Это было счастье. Точнее, это было началом их счастья.
Все, что происходило до сих пор, не принадлежало им; как будто даже их не касалось. Они смотрели друг на друга и не узнавали себя. Светлана непокорная, своевольная хохотушка, Аркадий - какой-то бесшабашный удалец, которому все нипочем. Глубокое и бурное море. Шумный, с небезопасными страстями ресторан, где и кутнуть, оказывается, можно. Но главное, страсть, молодая, живящая страсть, которой оба предались без оглядки.
Страшно подумать: найди они друг в друге иных людей после ряда сдержанных и суховатых лет, счастья этого не случилось бы. Но этого не произошло. Они любили друг друга.
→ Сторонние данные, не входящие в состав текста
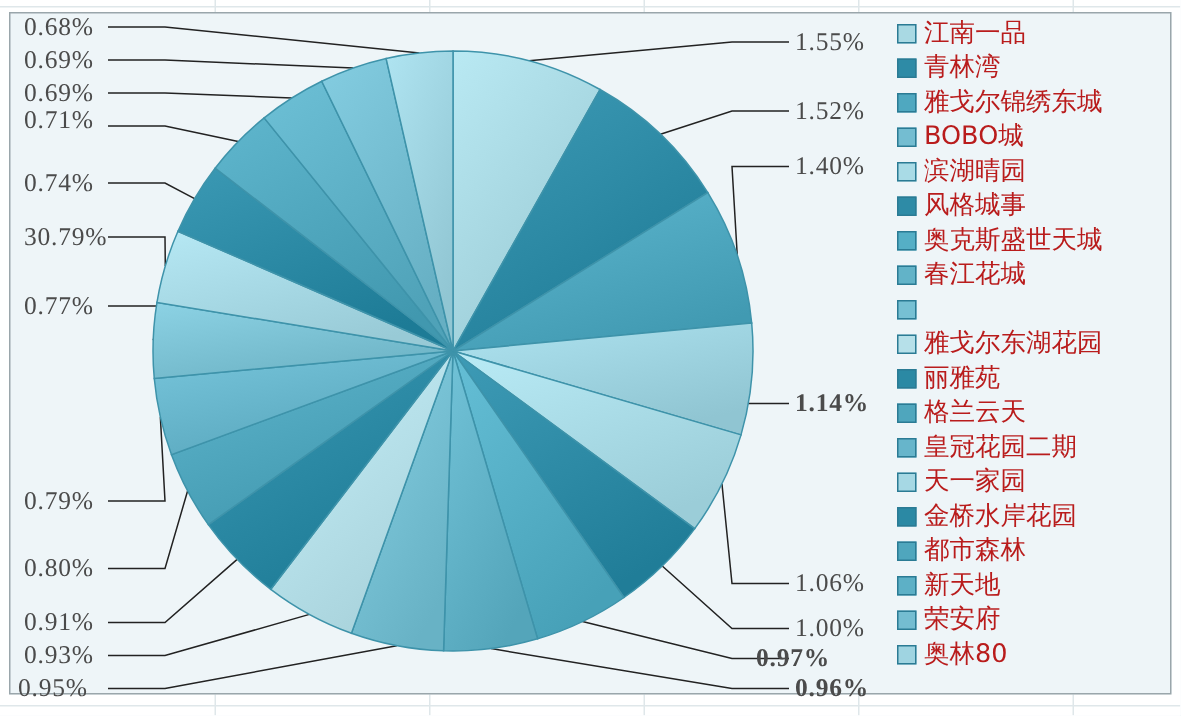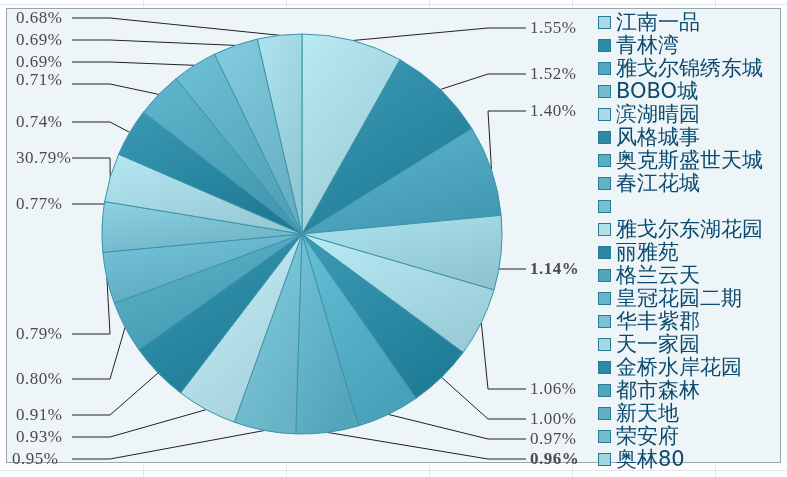--- a/index.html
+++ b/index.html
@@ -74,8 +74,8 @@
     margin-right: 5px;
   }
   .legend-label {
-    font-size: 21px;
-    color: #0c4a6e;
+    font-size: 17px;
+    color: #b91c1c;
     white-space: nowrap;
     font-family: "DejaVu Sans", "Liberation Sans", sans-serif;
   }

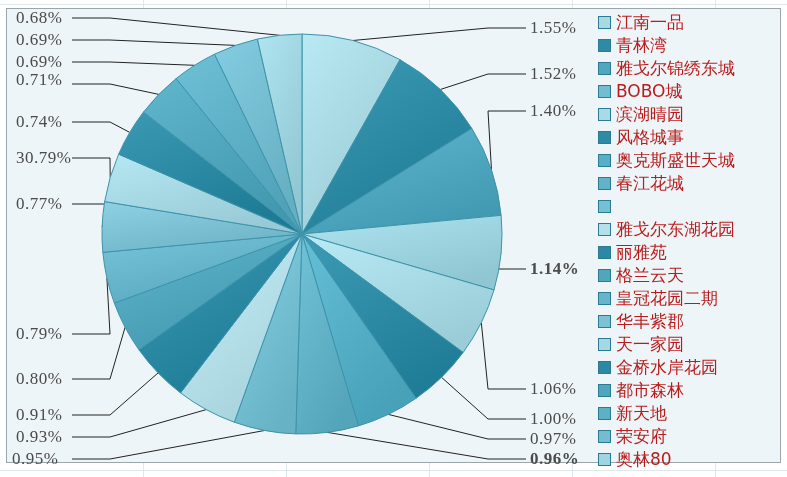--- a/index.html
+++ b/index.html
@@ -313,10 +313,6 @@
         <span class="legend-label">皇冠花园二期</span>
       </div>
       <div class="legend-item">
-        <span class="legend-swatch" style="background: rgb(124, 194, 212);"></span>
-        <span class="legend-label">华丰紫郡</span>
-      </div>
-      <div class="legend-item">
         <span class="legend-swatch" style="background: rgb(166, 216, 228);"></span>
         <span class="legend-label">天一家园</span>
       </div>

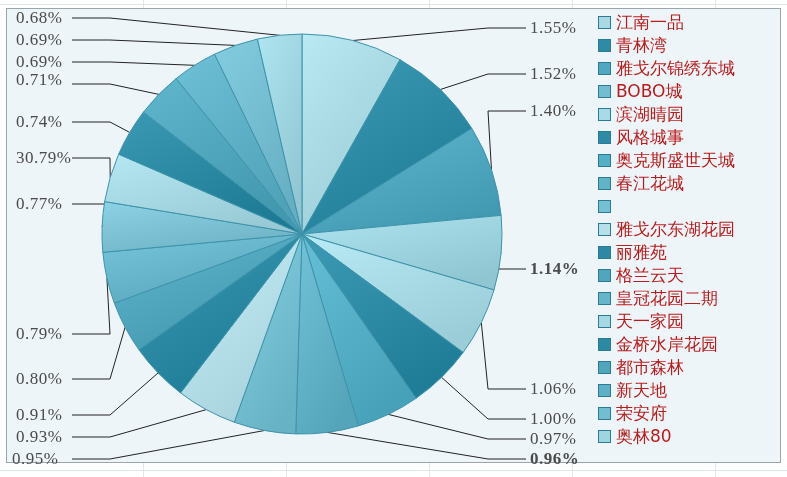--- a/index.html
+++ b/index.html
@@ -244,7 +244,7 @@
       <div class="pct right" style="left: 530px; top: 259px; font-weight: bold;">1.14%</div>
       <div class="pct right" style="left: 530px; top: 379px;">1.06%</div>
       <div class="pct right" style="left: 530px; top: 409px;">1.00%</div>
-      <div class="pct right" style="left: 530px; top: 429px;">0.97%</div>
+      <div class="pct right" style="left: 504px; top: 429px; font-weight: bold;">0.97%</div>
       <div class="pct right" style="left: 530px; top: 449px; font-weight: bold;">0.96%</div>
       <div class="pct left" style="left: 16px; top: 8px;">0.68%</div>
       <div class="pct left" style="left: 16px; top: 30px;">0.69%</div>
Я хотел написать: они по-прежнему любили друг друга, но вовремя спохватился. Это было бы неправдой. Они любили друг друга не по-прежнему. Они просто полюбили друг друга. И Аркадий, которого так давно знала Светлана, оказался совсем иным. Другой оказалась и Светлана. Их озарило странное пробуждение, настигло странное прозрение: слова, которые говорили друг другу прежде, намерения, рассчитанные до последнего пункта, не умерли, слава богу, они лишь только как бы законсервировались. Аркадий осаживал Светлану, говорил ей бесконечно: подожди, еще рано, рано. И ведь этой верой, не всегда обоснованной, можно было высушить себя. Ожидания не всегда заканчиваются ожидаемым. Разве редко на смену им приходит разочарование? А сколько намерений так и умирает благими.